Comparative Politics
From the Faculty Committee for Comparative Politics
Updated May 2010.
Preliminary Exam for the Ph.D.
Beginning Fall 2010, the comprehensive written exam for the Comparative field will be designed as follows.
There shall be five sections, comprising at least two questions each. Students will be required to answer 1 question from Section 1 (Methodology and General Theory) and answer two additional questions. Answers for each question should be no more than 2500 words.
For the two additional questions, students have a choice of A and B options:
A: Answer two questions from Sections II-IV as written.
B: Pick two sections from II-IV from the comparative exam. Answer one of the questions as written, then answer Section V, which asks you to relate your personal research area to a second field from the exam. For example, a student might relate their research to the field of comparative political behavior and social politics (Section IV) for the answer to Section V, and then the student would answer one question as written from Sections II-III. Evidence may be drawn from one or more cases to answer questions in Sections II-V.
I General
This is Section I and includes questions on history and development of the field, classic works and major founding concerns, methodology and epistemology debates, competing paradigms that had characterized comparative politics, and theory building.
II Comparative Institutions and Government
This section includes questions on political institutions within Comparative Politics, among which are: identifying regime types (democracy versus non-democracy); comparative electoral systems, party systems, presidential versus parliamentary systems, comparative legislatures, constitutional engineering and democratic transitions.
III Comparative Political Economy
This section includes questions on political economy from analytical and substantive standpoints, among which are: property rights, policy-making, political transitions, resource use, credible promises or threats, and the political behaviors of the state, interest groups, parties, electorate, or regime types in the pursuit of economic development, debt reduction, employment, growth, investment, social welfare, social justice, or income distribution.
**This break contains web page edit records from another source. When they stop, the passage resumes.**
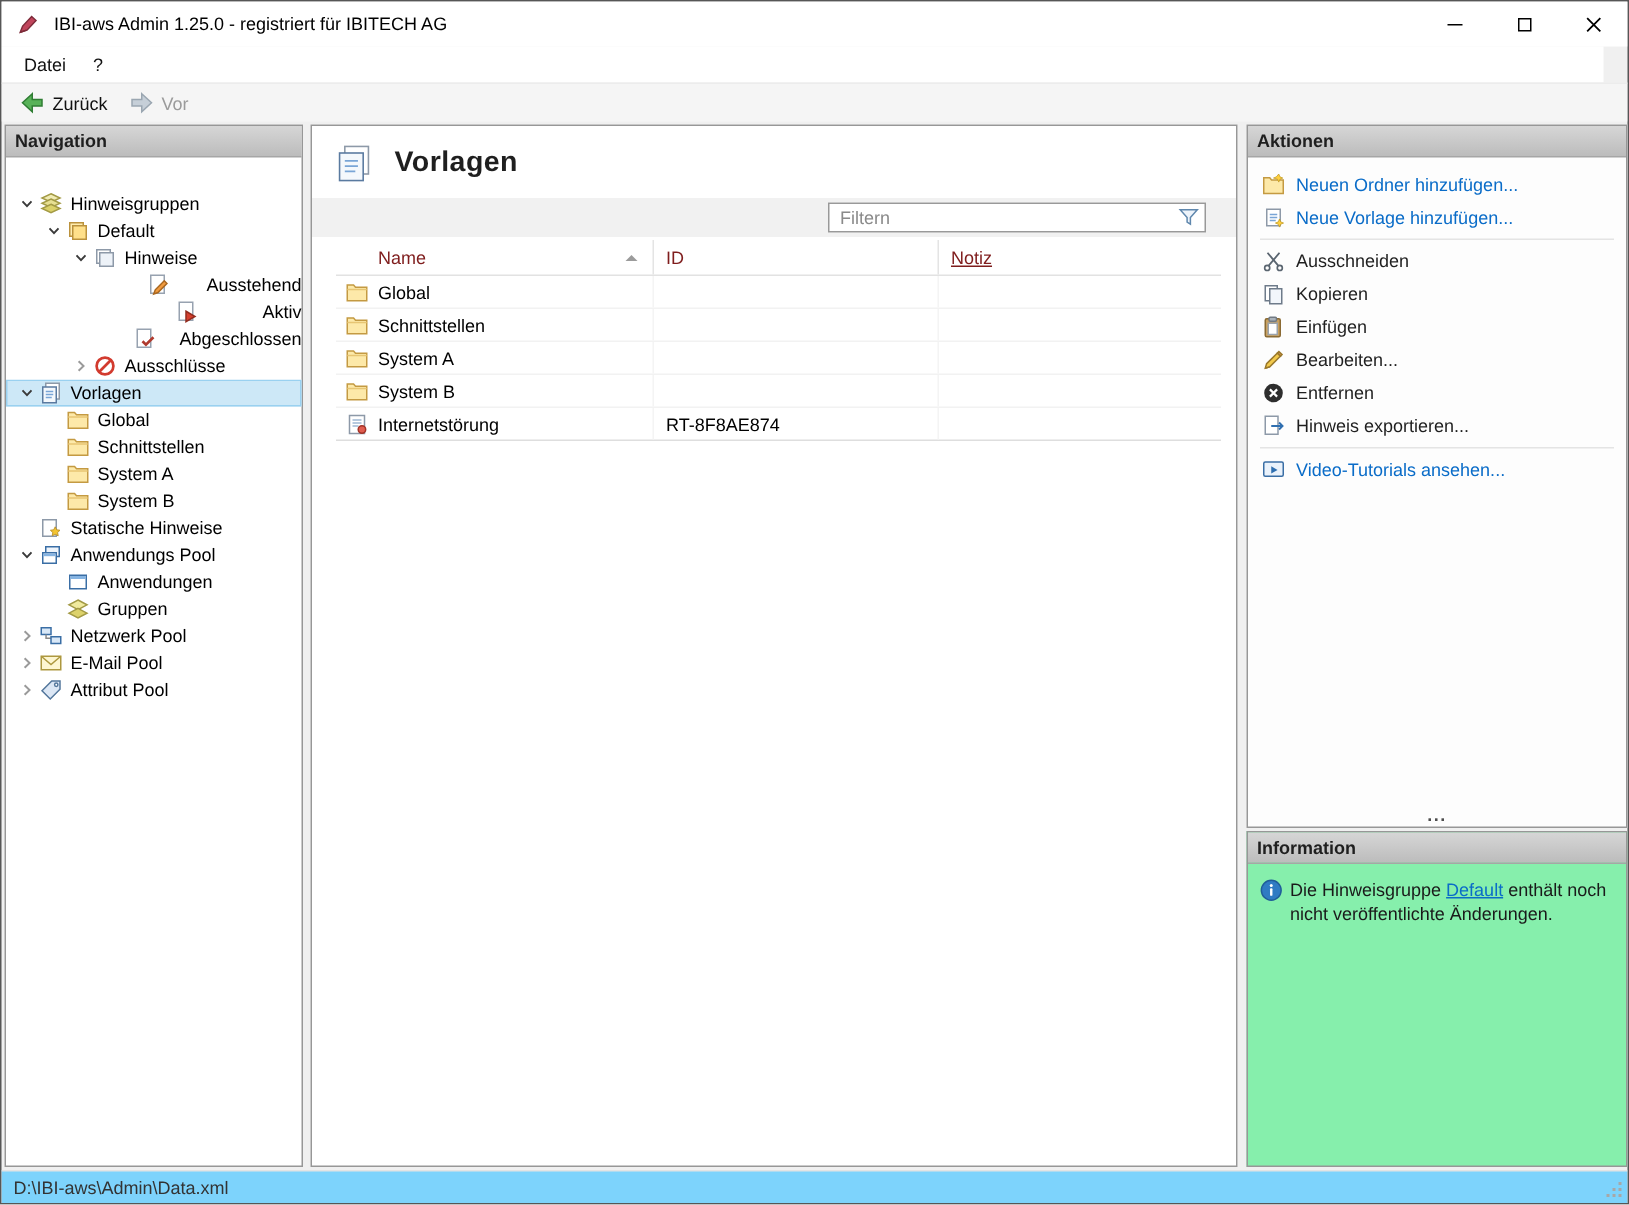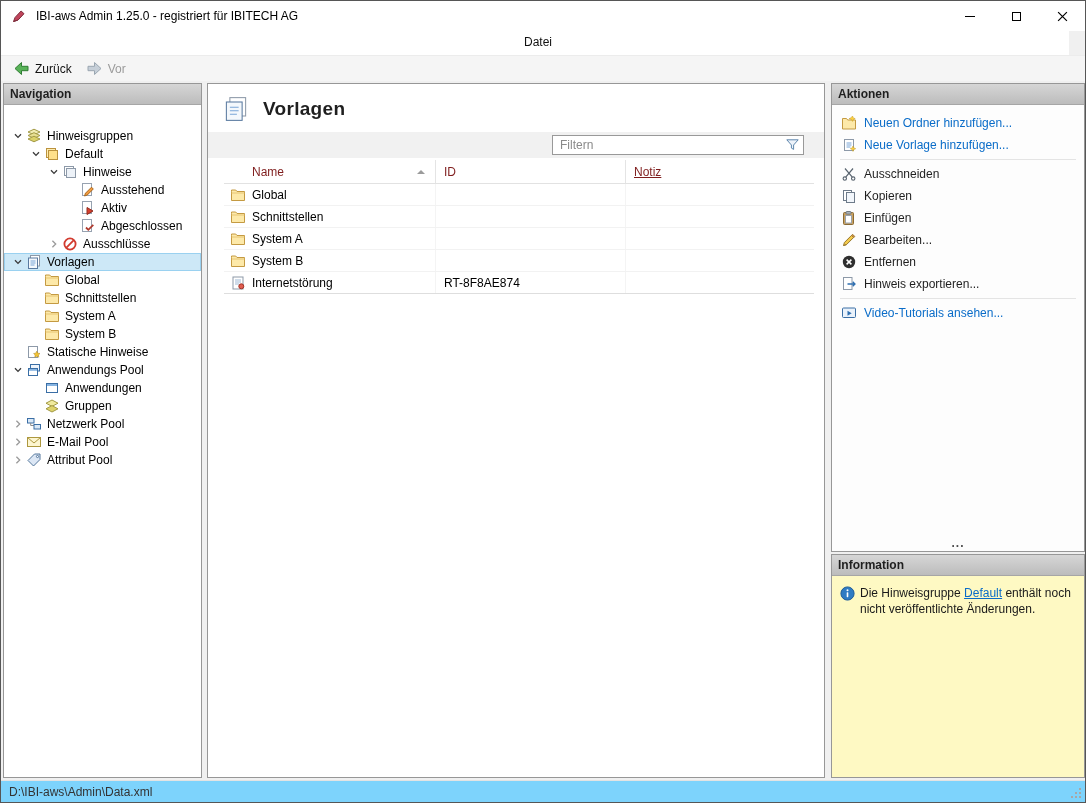"Datei" .menubar { flex-direction: column -> none }
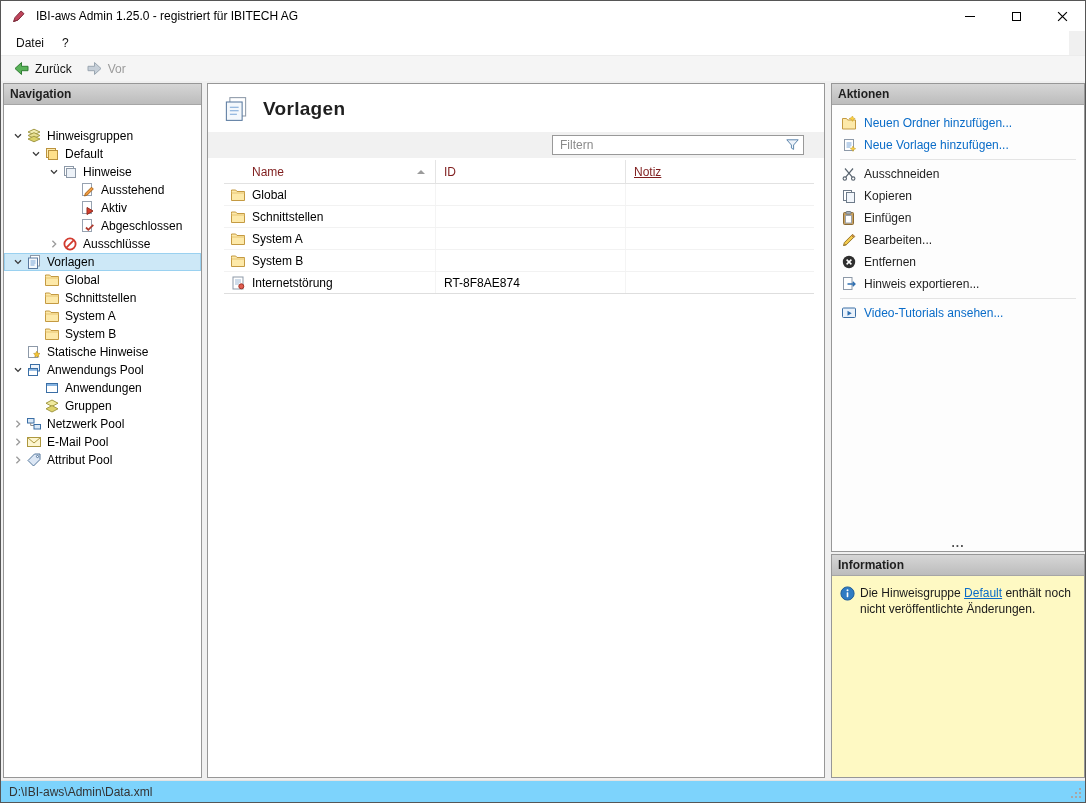"Ausstehend" .l3 { justify-content: none -> space-between }
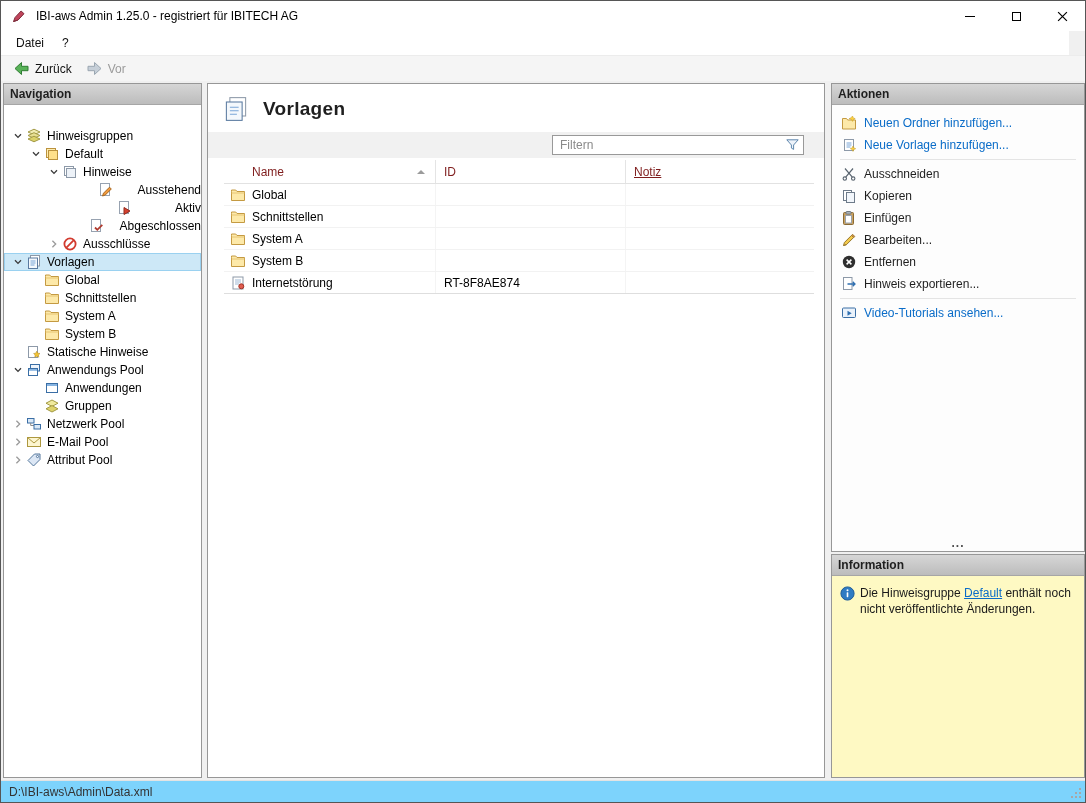"Information" .info-panel { background: #fef9c3 -> #86efac }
IV Comparative Political Behavior and Social Politics
This section includes questions about the major research traditions and current debates in political sociology, comparative behavior, and comparative political parties. Among these are culture and politics, comparative political parties and elites, social structures, comparative public opinion and behavior, social movements and protest, collective action, state-society relations, religion and politics, and gender politics.
V Research Agenda in Comparative Politics
Pick one of the subfields of comparative politics in Sections II-IV and write a coherently organized and analytically rich discussion of how your personal research agenda relates to that subfield.
A Final Note: Preliminary exams are about demonstrating breadth; dissertations are about demonstrating specialized knowledge. Good answers to prelim questions can illustrate critical points with examples emphasizing a single country or many world regions. But keep in mind that the main function of country-specific material is to buttress arguments based on the general literature. Accordingly, a student should be 1) well-versed in the key literature and 2) able to knowledgeably summarize and support the theories in the literature and/or a case(s) of their own choosing.
The process of grading preliminary exams encompasses two stages. In the first stage, comparative politics faculty members individually read and grade each exam. Grading of the preliminary examination comprises two aspects:
1. The quality of the individual questions.
2. The quality of the examination as a whole.
Each faculty member uses a 5-point scale, with 3 as a low pass and 5 as the highest score, to capture assessments of the answers to individual questions.
In the second stage, a committee of comparative politics faculty members meets to discuss and render a final decision on each exam. The preliminary assessments are averaged to provide an estimate of how the faculty as a committee assesses each answer. This average score provides a starting point for discussion of the individual answers and of the examination as a whole. After deliberation, the committee evaluates the overall quality of the exam and agrees on a final grade of high pass, pass, or fail.
Hence, it is possible for a student to obtain low passes on all three answers and pass the examination. However, it is equally possible for a student to obtain low passes on all three answers to have an examination that the committee considers to be a fail.